=== MATERIALS PROVIDED ===
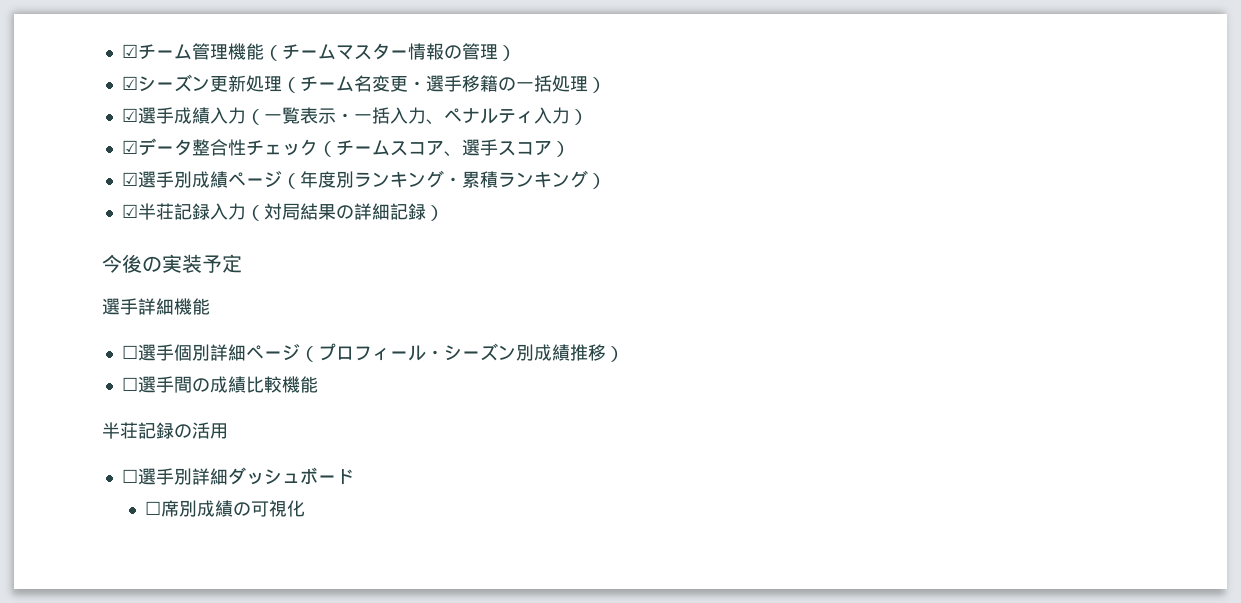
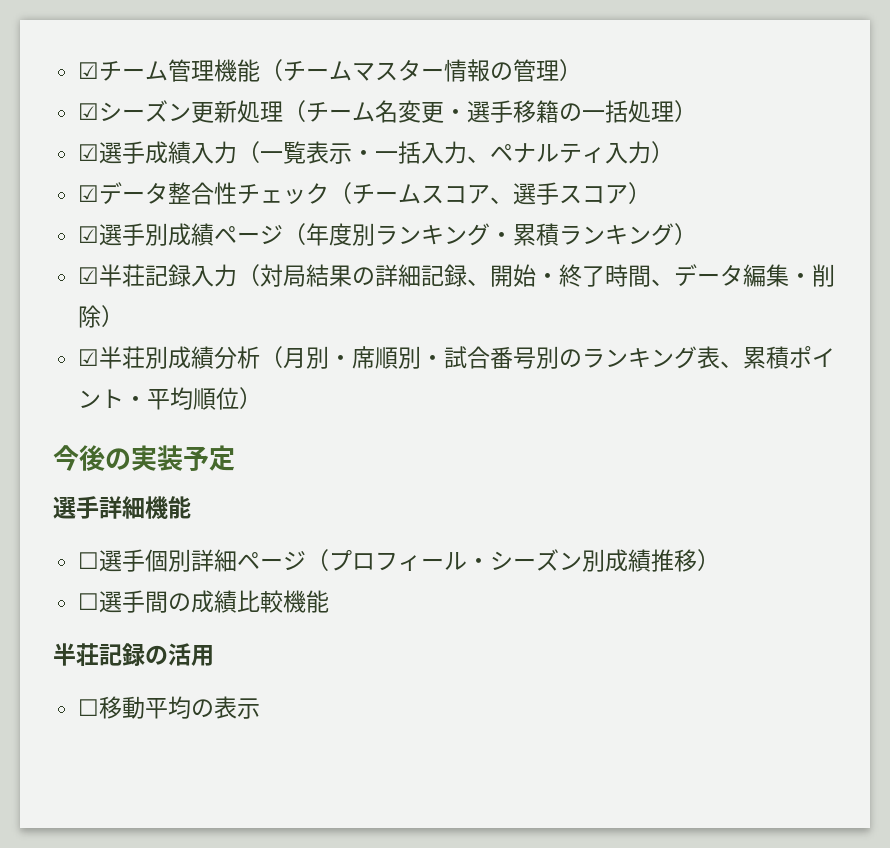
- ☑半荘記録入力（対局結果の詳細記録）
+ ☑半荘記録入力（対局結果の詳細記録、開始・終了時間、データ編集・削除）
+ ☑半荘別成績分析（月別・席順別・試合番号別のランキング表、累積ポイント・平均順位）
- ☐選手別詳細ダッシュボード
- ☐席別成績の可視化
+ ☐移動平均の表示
...
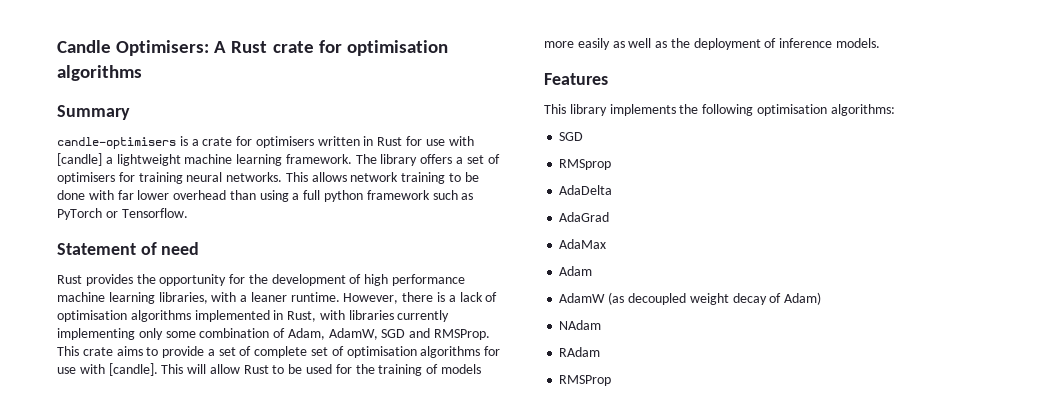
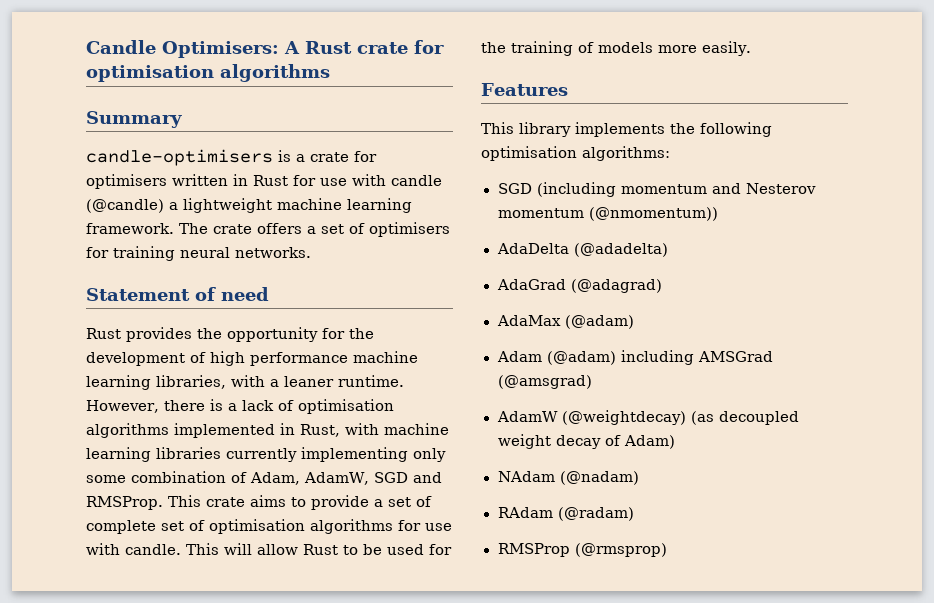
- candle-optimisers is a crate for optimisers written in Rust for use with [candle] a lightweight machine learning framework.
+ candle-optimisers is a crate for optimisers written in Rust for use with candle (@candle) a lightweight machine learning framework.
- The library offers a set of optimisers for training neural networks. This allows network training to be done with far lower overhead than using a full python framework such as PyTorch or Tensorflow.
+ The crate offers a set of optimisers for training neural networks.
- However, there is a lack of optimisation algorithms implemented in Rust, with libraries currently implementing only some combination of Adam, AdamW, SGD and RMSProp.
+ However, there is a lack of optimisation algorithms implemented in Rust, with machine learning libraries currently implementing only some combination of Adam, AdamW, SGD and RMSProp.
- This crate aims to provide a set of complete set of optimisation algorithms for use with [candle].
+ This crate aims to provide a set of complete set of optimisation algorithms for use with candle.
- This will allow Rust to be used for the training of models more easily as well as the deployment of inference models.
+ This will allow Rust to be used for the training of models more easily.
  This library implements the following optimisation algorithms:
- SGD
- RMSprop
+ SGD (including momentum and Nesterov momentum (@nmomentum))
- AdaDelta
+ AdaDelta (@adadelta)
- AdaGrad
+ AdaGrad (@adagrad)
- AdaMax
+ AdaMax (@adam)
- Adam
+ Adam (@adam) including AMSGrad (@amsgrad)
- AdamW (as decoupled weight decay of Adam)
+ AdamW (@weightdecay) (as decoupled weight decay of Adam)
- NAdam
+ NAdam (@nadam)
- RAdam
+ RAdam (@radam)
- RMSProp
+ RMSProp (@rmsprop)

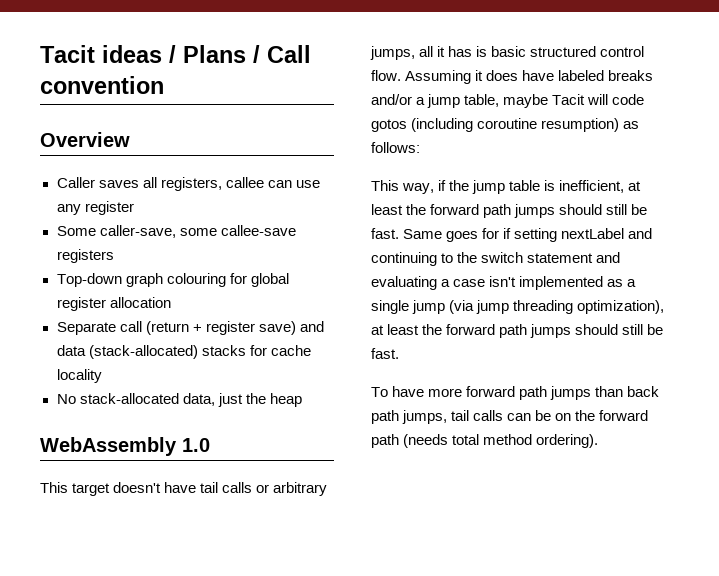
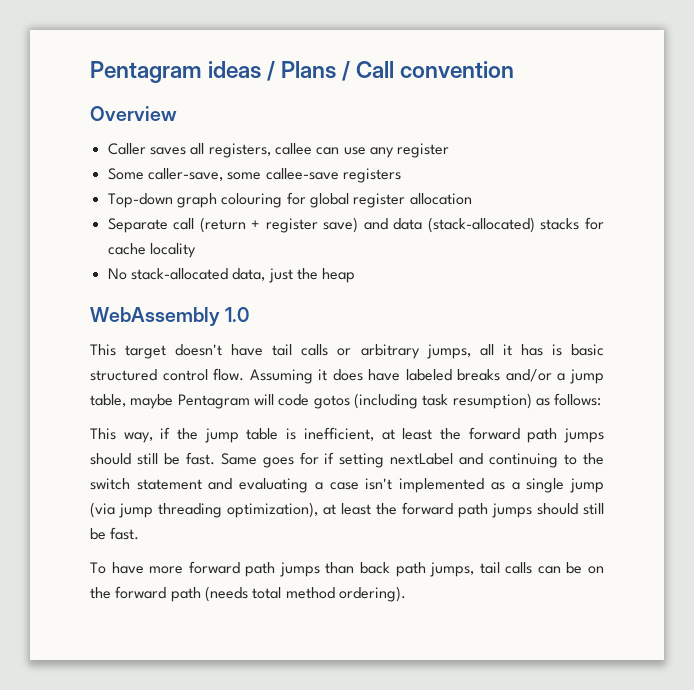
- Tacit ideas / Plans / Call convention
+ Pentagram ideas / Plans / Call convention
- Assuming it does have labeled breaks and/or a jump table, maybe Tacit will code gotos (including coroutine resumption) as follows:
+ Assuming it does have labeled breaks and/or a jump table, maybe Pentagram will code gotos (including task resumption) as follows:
==
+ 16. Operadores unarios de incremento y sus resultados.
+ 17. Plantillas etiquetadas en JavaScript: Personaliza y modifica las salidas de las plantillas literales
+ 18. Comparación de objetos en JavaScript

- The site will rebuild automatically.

=== WHAT TO DO ===
Retype only this portion of the data above: the line containing "y sus resultados.", the line containing "- The site will rebuild automatically.", and all lines between them, exactly.

=== RESPONSE BELOW ===
+ 16. Operadores unarios de incremento y sus resultados.
+ 17. Plantillas etiquetadas en JavaScript: Personaliza y modifica las salidas de las plantillas literales
+ 18. Comparación de objetos en JavaScript

- The site will rebuild automatically.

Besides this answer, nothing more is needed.